During our 2019 summer vacation in France, I, Antoine, decided to leave my rainy farm in the north to visit Montpellier, a beautiful city by the beach in the south of France. Coincidentally, it is also where Vaonis' offices are located!
Vaonis got in touch with me and were kind enough to invite me to try out Stellina for two nights. I learned a lot about the product, and was, honestly, completely blown away by it.
We were able to photograph deep sky objects from downtown Montpellier and it took us only moments to take Stellina out of the trunk and start imaging!
After we returned to Las Vegas, Vaonis offered to send us a Stellina so that we could show you guys what it is capable of. Although we have a good relationship with Vaonis, this review will be 100% honest, and if there is something we don't like, we'll be sure to include it!

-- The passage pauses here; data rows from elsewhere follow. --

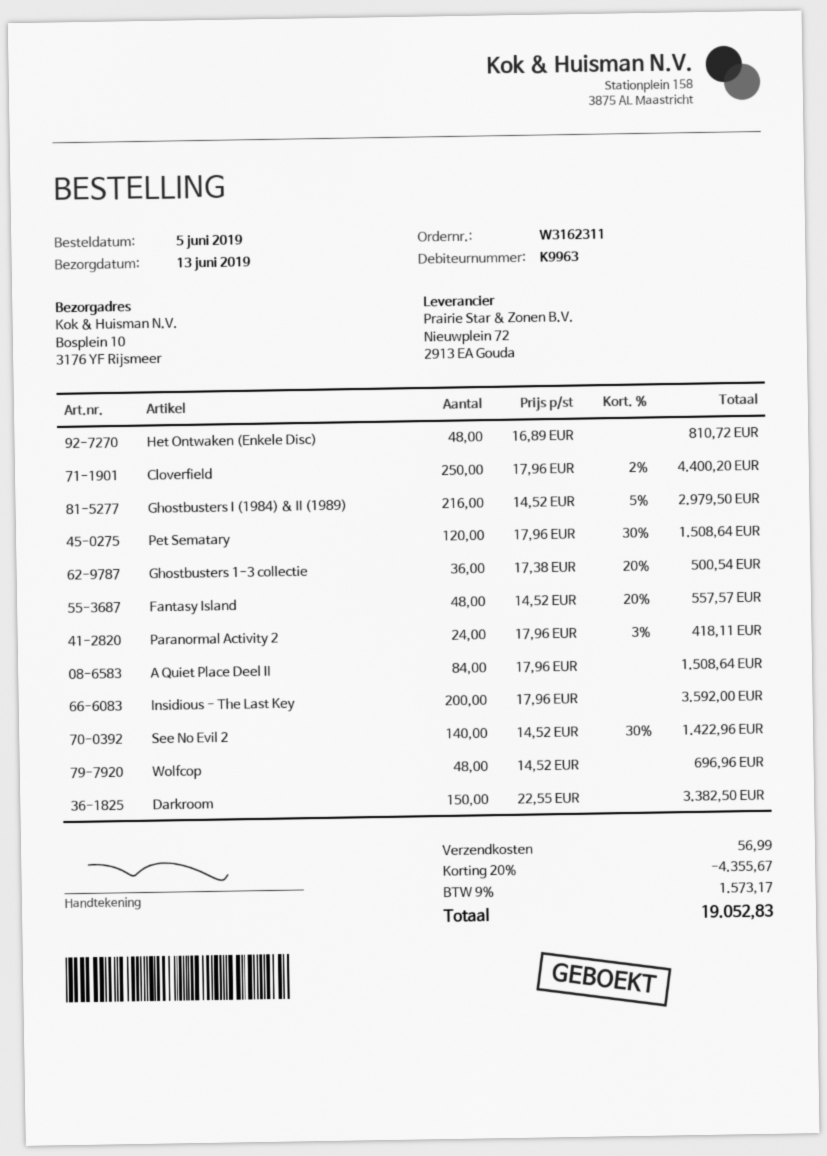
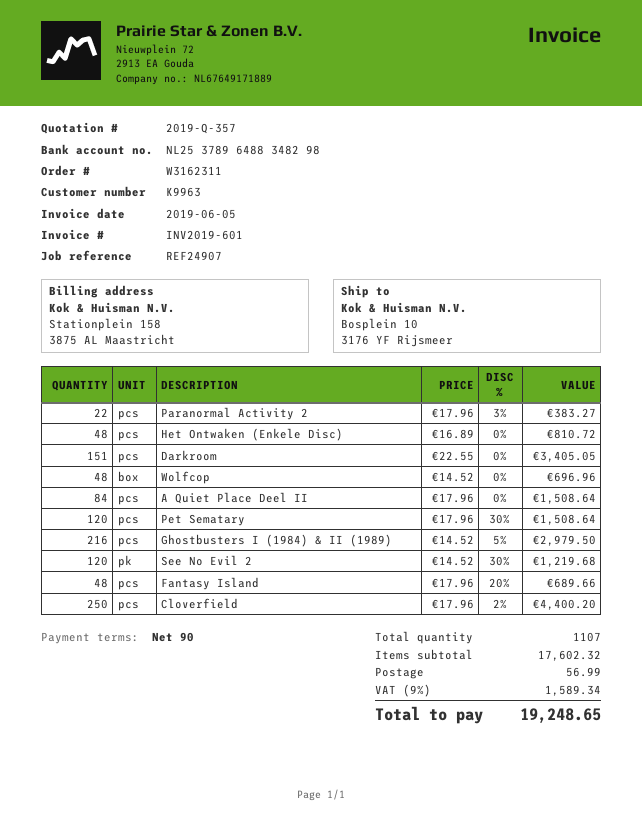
Ghostbusters 1-3 collectie: 36 x 17.38 - 20% = 500.54 -> none
Fantasy Island: 48 x 14.52 - 20% = 557.57 -> 48 x 17.96 - 20% = 689.66
Paranormal Activity 2: 24 x 17.96 - 3% = 418.11 -> 22 x 17.96 - 3% = 383.27
Insidious - The Last Key: 200 x 17.96 = 3592.00 -> none
See No Evil 2: 140 x 14.52 - 30% = 1422.96 -> 120 x 14.52 - 30% = 1219.68
Darkroom: 150 x 22.55 = 3382.50 -> 151 x 22.55 = 3405.05
discount: 20% = 4355.67 -> none
tax: 9% = 1573.17 -> 9% = 1589.34
total: 19052.83 -> 19248.65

You can find our full review video at the bottom of this page, as well as a gallery of images taken by Stellina.
What's In The Box?
Stellina and its accessory parts are shipped in one big box. Once opened, Stellina can be found in the main box, while the tripod and accessories are packaged in a smaller box. Our first thought was that it felt strange because everything you need to do astrophotography is in front of your eyes, in just one big box. We had flashbacks of when we first bought all of our own astrophotography equipment and received everything in multiple boxes over several days. One for the mount, the other for the telescope, others for the power, the coma corrector, the camera, and all the other accessories… 4 years later, this felt unreal.
In the main box we received:
A protective sleeve
A welcome letter
In the smaller box:
The tripod's pouch
The tripod's manual
The tripod's Allen keys (which you don't need for Stellina itself)
A bubble level
Six lens cleaners
The Tripod that comes with Stellina is manufactured by the Italian brand Gitzo, a renowned photography tripod company. It is a Gitzo Series-3 Systematic Tripod, and the company advertises it as the strongest and most stable photography tripod in the world. It is made of carbon fiber and aluminum, and felt extremely sturdy when we extended its legs for the first time. You can see Antoine's reaction in our unboxing video.
The tripod weighs 4.25 pounds and can support a payload of 55 pounds. When fully contracted, the tripod is small enough that it can fit in a regular sized backpack. The Allen keys that come with the tripod are only needed if you plan on making modifications to the tripod (for example, if you want to change the legs or add a ball head). You will not have a use for these tools if you plan to use the tripod solely with Stellina. As for the bubble level, it goes between the telescope and the tripod. It screws in at the bottom of Stellina and can remain attached, even when it is not in use.
Stellina comes with two small power bank batteries that fit perfectly inside of the telescope's battery compartment.
Realistically, you can use any battery of your choice, as long as it is an external battery with a USB Type-C connector. If imaging from your backyard, you could even plug it directly into a wall outlet by using an external power adapter.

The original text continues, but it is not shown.